DESCRIPTION (provided by applicant): Inhaled anesthetics increase the aggregation of amyloid beta in vitro through the stabilization of intermediate oligomers, a species thought to cause neurocognitive dysfunction in Alzheimer's disease (AD). Others have reported that production of amyloid beta is also increased. Thus, inhaled anesthetics may contribute to diminished cognition by increasing the brain concentration of amyloid beta in a toxic form. We have found that anesthetics enhanced plaque load in Tg2576 transgenic mice (a model of AD), but produced no incremental cognitive deficit. We suspect this is due to either a floor effect or insufficient time for the new neuropathology to produce cognitive decline. We now propose to expand these studies in a more recent animal model with 3 transgenes, involving several molecular steps in AD pathogenesis. We will determine the interaction between anesthetics and AD by exposing these animals to five different anesthetics at various ages to address the hypothesis that the anesthetic enhances the rate of amyloid and tau histopathology and cognitive decline, and that a specific window of vulnerability exists. In addition, the levels of the small amyloid beta oligomers, hyperphosphorylated tau, caspase-3 and synaptic markers will be biochemically quantitated after anesthetic exposures in order to test our mechanistic hypothesis. We will also initiate limited interventional trials. Because of the huge number of patients that receive anesthetics, and the public health and societal challenge of caring for the demented, it is imperative that we design our perioperative care in a way that avoids contributions to neurodegeneration. PUBLIC HEALTH RELEVANCE: Anesthetics have effects on the brain that outlast the period of anesthesia itself. The ability of volatile anesthetics to make proteins clump together (aggregation), produce pathology and learning and memory dysfunction resembling AD in mice, suggests the need for more rigorous evaluation of this issue, particularly in the elderly, as well as the need to investigate the safest anesthetic compounds.
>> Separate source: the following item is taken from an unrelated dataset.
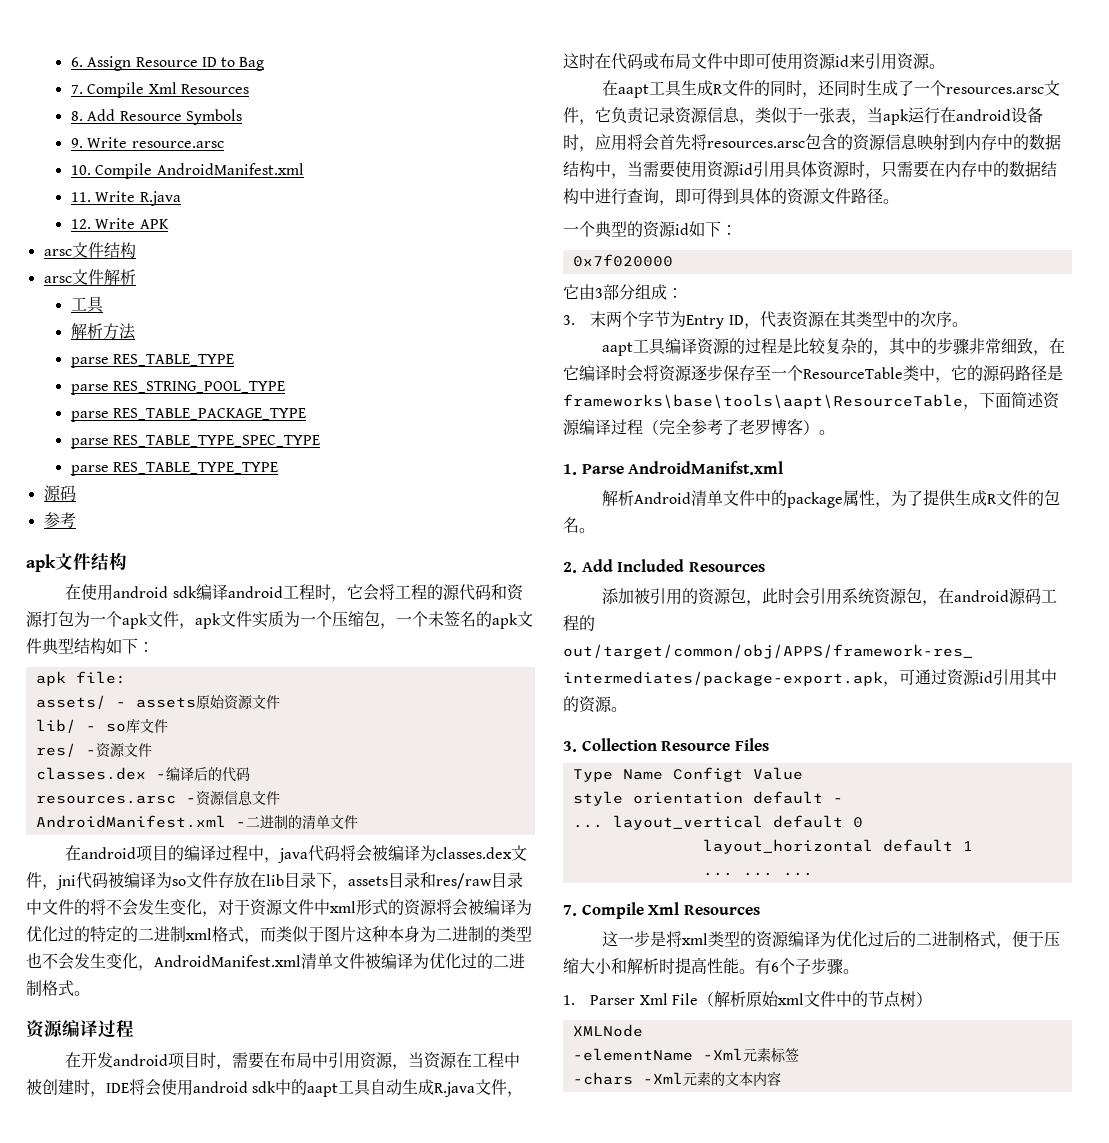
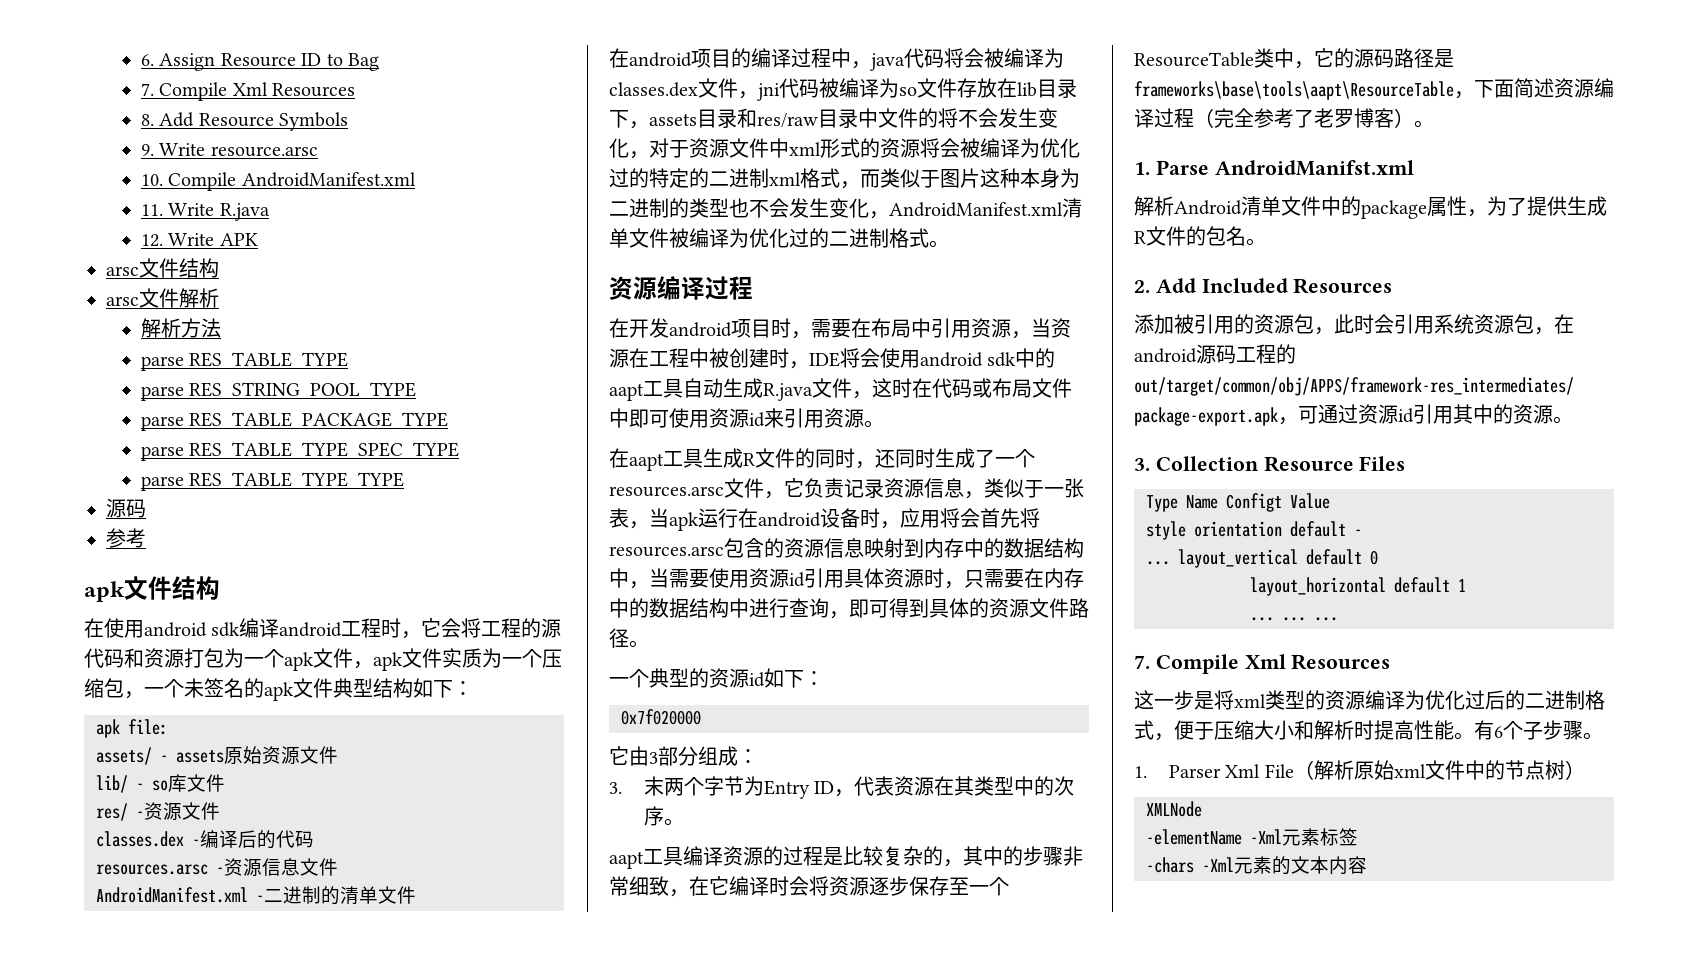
[70,296,104,313] // 工具 -> (219, 298) none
描述（由申请人提供）：吸入麻醉药通过中间低聚物的稳定在体外增加了淀粉样蛋白β的聚集，这种物种被认为在阿尔茨海默氏病（AD）中引起神经认知功能障碍。其他人报告说，淀粉样蛋白β的产生也增加了。因此，吸入的麻醉药可能通过以毒性形式增加淀粉样蛋白β的脑浓度来导致认知减少。我们发现麻醉药增强了TG2576转基因小鼠（AD模型）的牙菌斑载荷，但没有产生增量的认知缺陷。我们怀疑这是由于新神经病理学产生认知能力下降的时间或不足的时间。现在，我们建议在具有3个转基因的最新动物模型中扩展这些研究，其中涉及AD发病机理的几个分子步骤。我们将通过将这些动物暴露于各个年龄段的五种不同麻醉药中来确定麻醉和AD之间的相互作用，以解决麻醉剂增强淀粉样蛋白和TAU组织病理学和认知能力下降的速率，以及特定脆弱性的窗口的存在。此外，小淀粉样蛋白β低聚物，高磷酸化的tau，caspase-3和突触标记物将在麻醉疫苗暴露后进行生化定量，以检验我们的机械假设。我们还将开始有限的介入试验。由于大量接受麻醉药的患者以及照顾痴呆症的公共卫生和社会挑战，因此我们必须以避免对神经变性的贡献的方式设计围手术期护理。公共卫生相关性：麻醉药对大脑的影响超过了麻醉本身的时期。挥发性麻醉药使蛋白质团结起来（聚集），产生病理学和学习以及类似于小鼠AD的记忆功能障碍的能力表明，需要对这个问题进行更严格的评估，尤其是在老年人中，以及需要研究最安全的麻醉化合物。